» Prompt
Check each line of the data for "affinity", and copy the ones that have it.

Data records START

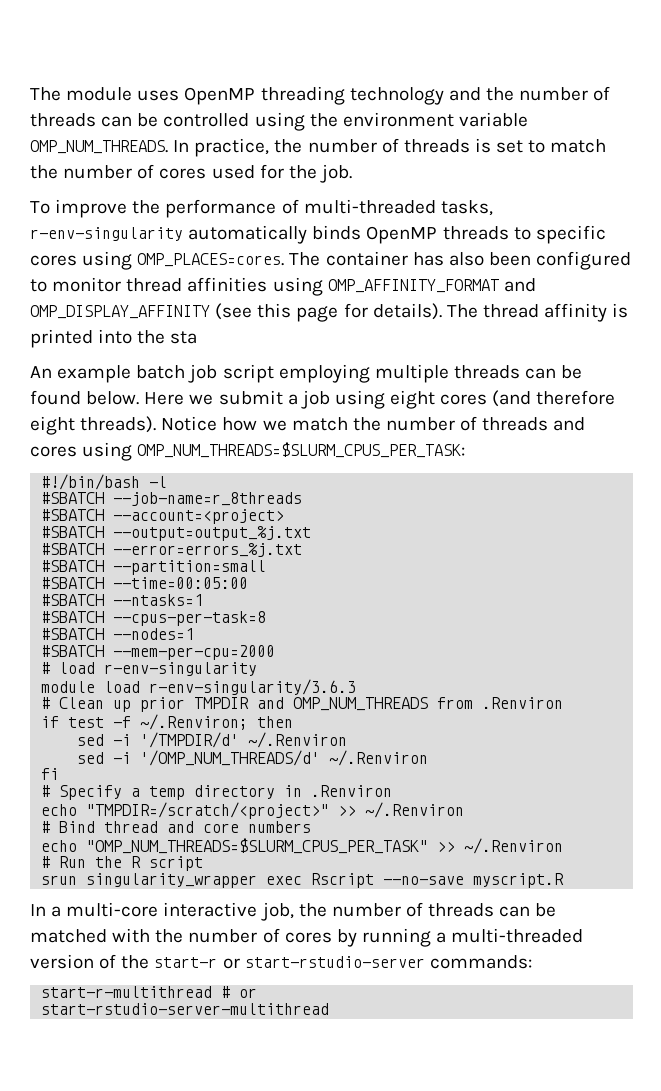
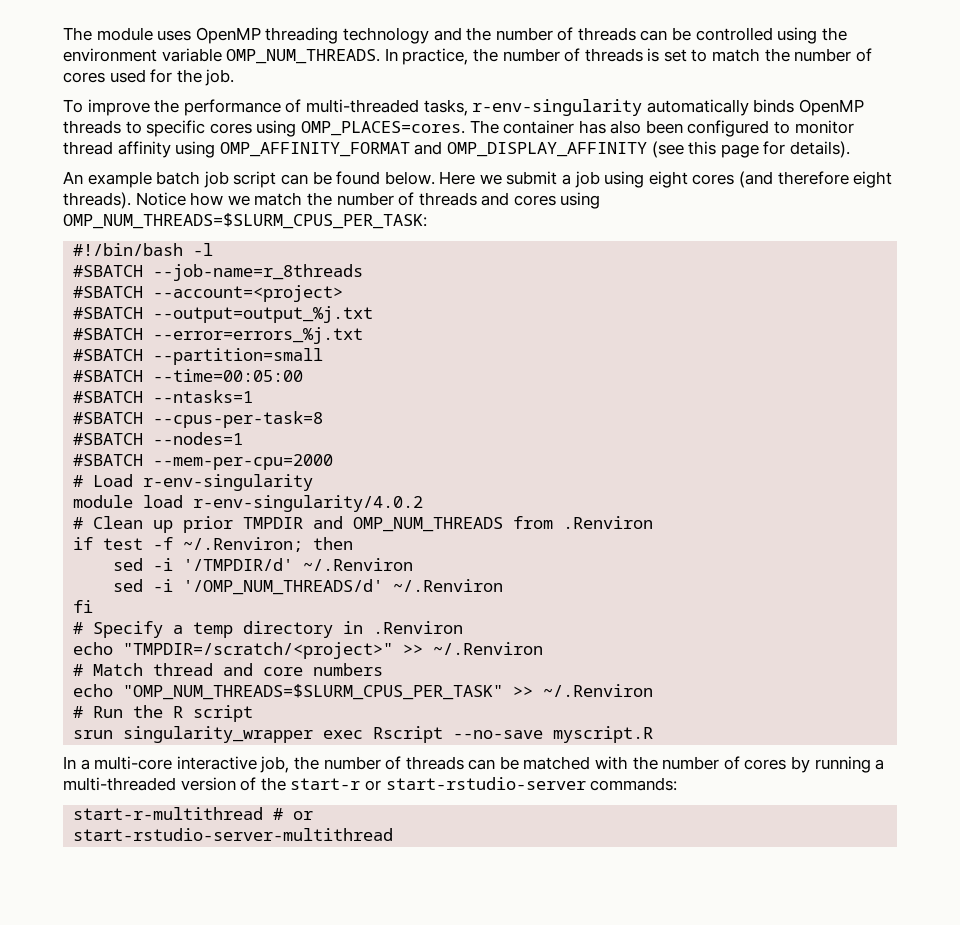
[187,277,268,292] affinities -> [117,141,171,158] affinity
[446,303,629,322] [30,329,198,348] The thread affinity is printed into the sta -> (850, 149) none
[278,364,520,383] employing multiple threads -> (277, 179) none
[59,662,96,674] load -> [93,474,134,487] Load
[149,679,357,695] r-env-singularity/3.6.3 -> [193,495,424,512] r-env-singularity/4.0.2
[59,821,96,833] Bind -> [93,663,144,676] Match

Data records END

» Finished task
[187,277,268,292] affinities -> [117,141,171,158] affinity
[446,303,629,322] [30,329,198,348] The thread affinity is printed into the sta -> (850, 149) none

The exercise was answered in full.